Pitch: Reform SetAlgebra

Hi everyone,

A proposal with similar motivations to removing first and last, to update the SetAlgebra protocol.

Implementation still in the works but any early feedback would be welcome.

GitHub PR here.

Reform SetAlgebra

Introduction

This proposal makes two changes to the SetAlgebra protocol, as well as corresponding changes to conforming types in the Standard Library (and Foundation):

  • amend insert to return the index to the current element in the set, not the element itself; and
  • split SetAlgebra into two protocols, for intensional and extensional sets.

These are source breaking changes.
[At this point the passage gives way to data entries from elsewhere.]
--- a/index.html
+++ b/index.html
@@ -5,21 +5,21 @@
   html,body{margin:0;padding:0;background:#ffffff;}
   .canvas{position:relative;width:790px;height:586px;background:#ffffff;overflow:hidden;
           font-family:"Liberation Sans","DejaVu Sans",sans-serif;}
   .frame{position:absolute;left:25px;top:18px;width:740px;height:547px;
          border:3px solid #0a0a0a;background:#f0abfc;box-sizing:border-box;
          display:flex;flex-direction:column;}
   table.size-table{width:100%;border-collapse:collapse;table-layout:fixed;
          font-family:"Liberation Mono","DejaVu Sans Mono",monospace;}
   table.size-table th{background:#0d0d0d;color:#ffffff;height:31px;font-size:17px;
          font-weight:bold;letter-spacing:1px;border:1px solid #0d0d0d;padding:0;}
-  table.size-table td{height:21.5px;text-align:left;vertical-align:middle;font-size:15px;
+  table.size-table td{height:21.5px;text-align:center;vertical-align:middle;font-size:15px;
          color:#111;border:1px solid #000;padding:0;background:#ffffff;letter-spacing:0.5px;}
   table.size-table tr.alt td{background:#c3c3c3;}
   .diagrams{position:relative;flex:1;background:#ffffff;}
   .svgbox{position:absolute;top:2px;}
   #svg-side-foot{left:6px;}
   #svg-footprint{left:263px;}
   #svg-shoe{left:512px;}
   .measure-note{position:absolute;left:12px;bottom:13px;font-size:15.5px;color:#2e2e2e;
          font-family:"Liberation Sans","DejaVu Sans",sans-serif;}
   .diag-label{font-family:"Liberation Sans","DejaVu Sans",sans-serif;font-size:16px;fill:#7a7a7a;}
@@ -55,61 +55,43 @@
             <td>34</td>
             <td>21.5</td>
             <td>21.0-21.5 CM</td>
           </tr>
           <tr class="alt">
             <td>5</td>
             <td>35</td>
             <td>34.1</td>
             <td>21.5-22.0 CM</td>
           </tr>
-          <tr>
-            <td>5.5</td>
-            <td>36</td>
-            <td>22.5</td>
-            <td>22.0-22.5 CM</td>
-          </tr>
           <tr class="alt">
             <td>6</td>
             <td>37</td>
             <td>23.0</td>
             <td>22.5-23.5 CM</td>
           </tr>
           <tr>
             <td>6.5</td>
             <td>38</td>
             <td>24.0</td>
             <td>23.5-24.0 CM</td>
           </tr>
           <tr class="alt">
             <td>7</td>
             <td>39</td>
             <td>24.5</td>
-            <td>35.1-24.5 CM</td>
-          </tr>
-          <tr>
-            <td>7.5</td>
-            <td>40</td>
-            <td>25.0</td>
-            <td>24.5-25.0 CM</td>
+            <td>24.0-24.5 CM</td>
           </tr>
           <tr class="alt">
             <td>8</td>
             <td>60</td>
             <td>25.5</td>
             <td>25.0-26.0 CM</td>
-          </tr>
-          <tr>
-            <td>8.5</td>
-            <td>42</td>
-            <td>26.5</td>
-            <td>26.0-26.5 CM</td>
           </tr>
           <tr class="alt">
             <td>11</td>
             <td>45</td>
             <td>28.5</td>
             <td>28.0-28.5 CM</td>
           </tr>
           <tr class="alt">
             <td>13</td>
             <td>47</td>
The primary motivation for breaking source now is ensuring that the ABI and API allow for future types and language features – specifically move-only types.

Motivation

Preparation for move-only types

As described in SE-0232, requirements on a protocol where an element is returned, but not removed, from a collection will be a problem for collections that want to be able to hold move-only types (because returning the element means it would have to be moved out of the collection, so it can't remain in the collection).
There is one such method on the SetAlgebra protocol, insert:

/// Inserts the given element in the set if it is not already present.
///
/// If an element equal to `newMember` is already contained in the set, this
/// method has no effect.
///
/// - Returns: `(true, newMember)` if `newMember` was not contained in the
///   set. If an element equal to `newMember` was already contained in the
///   set, the method returns `(false, oldMember)`, where `oldMember` is the
///   element that was equal to `newMember`. In some cases, `oldMember` may
///   be distinguishable from `newMember` by identity comparison or some
///   other means.
@discardableResult
mutating func insert(_ newMember: Element) -> (inserted: Bool, memberAfterInsert: Element)
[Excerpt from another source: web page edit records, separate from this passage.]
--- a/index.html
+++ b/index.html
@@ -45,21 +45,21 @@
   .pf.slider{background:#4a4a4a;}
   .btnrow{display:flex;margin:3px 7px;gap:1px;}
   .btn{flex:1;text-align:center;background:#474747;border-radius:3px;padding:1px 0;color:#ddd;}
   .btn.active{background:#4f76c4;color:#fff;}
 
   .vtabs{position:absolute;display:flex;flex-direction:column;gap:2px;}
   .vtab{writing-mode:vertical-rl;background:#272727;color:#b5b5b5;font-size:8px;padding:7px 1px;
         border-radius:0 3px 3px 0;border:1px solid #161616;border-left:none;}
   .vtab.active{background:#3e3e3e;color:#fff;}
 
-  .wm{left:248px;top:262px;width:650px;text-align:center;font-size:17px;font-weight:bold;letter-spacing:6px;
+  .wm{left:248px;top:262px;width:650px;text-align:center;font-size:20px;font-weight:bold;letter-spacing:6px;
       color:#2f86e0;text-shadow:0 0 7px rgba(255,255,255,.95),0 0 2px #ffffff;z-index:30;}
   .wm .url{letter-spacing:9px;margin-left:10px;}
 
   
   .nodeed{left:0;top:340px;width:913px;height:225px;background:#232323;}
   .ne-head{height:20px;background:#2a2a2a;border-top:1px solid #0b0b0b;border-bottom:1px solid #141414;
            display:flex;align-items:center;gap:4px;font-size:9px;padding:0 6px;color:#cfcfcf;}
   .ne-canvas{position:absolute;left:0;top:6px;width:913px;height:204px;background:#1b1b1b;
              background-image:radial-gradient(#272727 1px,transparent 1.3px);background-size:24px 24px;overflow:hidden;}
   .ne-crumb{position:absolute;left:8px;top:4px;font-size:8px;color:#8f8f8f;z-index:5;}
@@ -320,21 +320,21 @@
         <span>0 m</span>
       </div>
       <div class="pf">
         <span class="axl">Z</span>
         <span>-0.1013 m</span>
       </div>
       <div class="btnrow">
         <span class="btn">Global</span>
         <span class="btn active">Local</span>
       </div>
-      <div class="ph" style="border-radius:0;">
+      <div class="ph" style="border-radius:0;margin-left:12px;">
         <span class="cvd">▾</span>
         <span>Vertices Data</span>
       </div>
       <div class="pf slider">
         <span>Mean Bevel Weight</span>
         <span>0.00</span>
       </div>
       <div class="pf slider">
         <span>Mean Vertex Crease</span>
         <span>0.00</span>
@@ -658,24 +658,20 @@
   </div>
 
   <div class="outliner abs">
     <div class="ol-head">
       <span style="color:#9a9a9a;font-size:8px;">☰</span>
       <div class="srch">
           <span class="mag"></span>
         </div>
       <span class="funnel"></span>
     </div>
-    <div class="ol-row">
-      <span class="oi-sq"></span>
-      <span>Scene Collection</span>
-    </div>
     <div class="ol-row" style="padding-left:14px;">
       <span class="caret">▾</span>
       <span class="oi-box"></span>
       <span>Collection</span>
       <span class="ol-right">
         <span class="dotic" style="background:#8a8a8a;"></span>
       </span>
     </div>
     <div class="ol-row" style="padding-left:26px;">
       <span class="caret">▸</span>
The operation returns the new value if an equal value wasn't already present; and discards the new value and instead returns the existing old value if one was.

This will be a problem for a set of move-only types. If the inserted type is move-only, it could not possibly be both inserted into the set and returned.
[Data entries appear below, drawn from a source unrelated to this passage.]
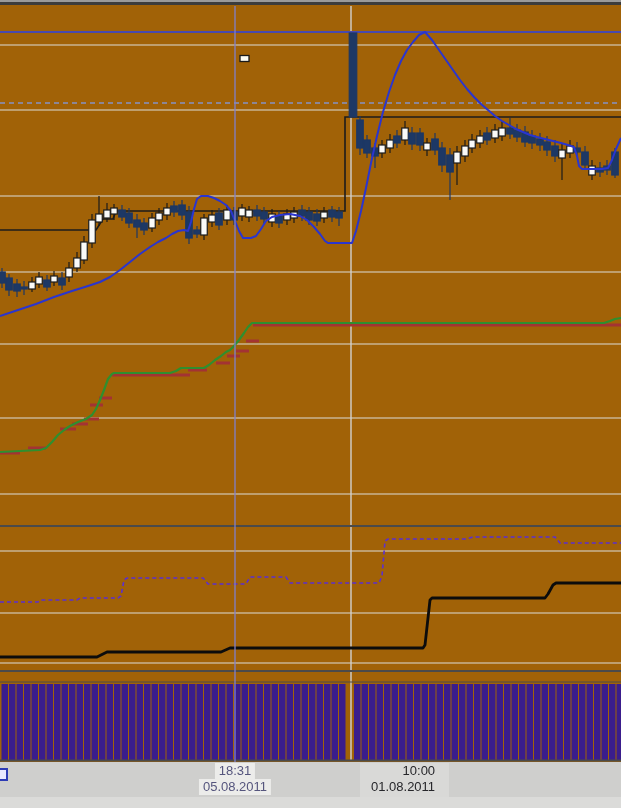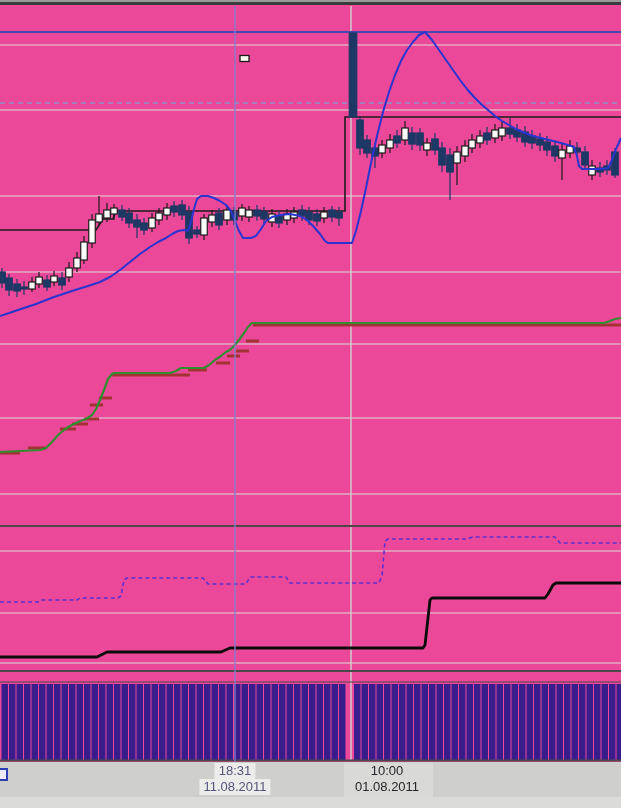--- a/index.html
+++ b/index.html
@@ -1,28 +1,28 @@
 <!DOCTYPE html>
 <html><head>
 <meta charset="utf-8">
 <style>
   html,body{margin:0;padding:0;}
   .screen{
     position:relative;width:621px;height:808px;overflow:hidden;
-    background:#ec4899;font-family:"Liberation Sans",sans-serif;
+    background:#a16207;font-family:"Liberation Sans",sans-serif;
   }
   .top-border{position:absolute;left:0;top:0;width:621px;height:5px;
     background:linear-gradient(to bottom,#9a9a9a 0 2px,#3c3c3c 2px 5px);}
   .chart-svg{position:absolute;left:0;top:0;}
   .time-axis{position:absolute;left:0;top:762px;width:621px;height:35px;background:#cfcfcd;}
   .axis-bottom-strip{position:absolute;left:0;top:797px;width:621px;height:11px;background:#dbdbd9;}
   .xlabel{position:absolute;top:763px;font-size:13px;line-height:16px;white-space:nowrap;}
   .xlabel-crosshair{left:235px;transform:translateX(-50%);text-align:center;color:#55557d;}
   .xlabel-crosshair span{display:inline-block;background:rgba(238,238,236,0.93);padding:0 4px;}
-  .xlabel-session{left:344px;text-align:center;color:#26262a;background:#d9d9d7;padding:0 14px 2px 11px;}
+  .xlabel-session{left:360px;text-align:right;color:#26262a;background:#d9d9d7;padding:0 14px 2px 11px;}
   .xlabel-session div{display:block;}
   .partial-icon{position:absolute;left:-3px;top:768px;width:7px;height:9px;
     border:2px solid #2d3bb5;background:#e9e9ff;}
 </style>
 </head>
 <body>
 
 <div class="screen">
   <div class="top-border"></div>
 
@@ -331,20 +331,20 @@
         <rect x="240" y="55.5" width="9" height="6" fill="#fcfcf2" stroke="#1a1a1a" stroke-width="1.3"></rect>
       </g>
     </svg>
 
   <div class="time-axis"></div>
   <div class="axis-bottom-strip"></div>
   <div class="partial-icon"></div>
 
   <div class="xlabel xlabel-crosshair">
     <span>18:31</span><br>
-    <span>11.08.2011</span>
+    <span>05.08.2011</span>
   </div>
 
   <div class="xlabel xlabel-session">
     <div>10:00</div>
     <div>01.08.2011</div>
   </div>
 </div>
 
 </body></html>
Contrast this with Dictionary's updateValue(_:forKey:), which replaces the existing value if there is one and returns that – something that would work fine for move-only types:

/// Updates the value stored in the dictionary for the given key, or adds a
/// new key-value pair if the key does not exist.
///
/// - Returns: The value that was replaced, or `nil` if a new key-value pair
///   was added.
@discardableResult
public mutating func updateValue(_ value: Value, forKey key: Key) -> Value?

Set.insert returns the new value for good reason. Imagine a use case where you want to intern strings – that is, make sure all occurrences of a string use the same buffer, to save memory and speed up equality comparison:

// start with some constant strings
var internedStrings: Set<String> = ["foo","bar"]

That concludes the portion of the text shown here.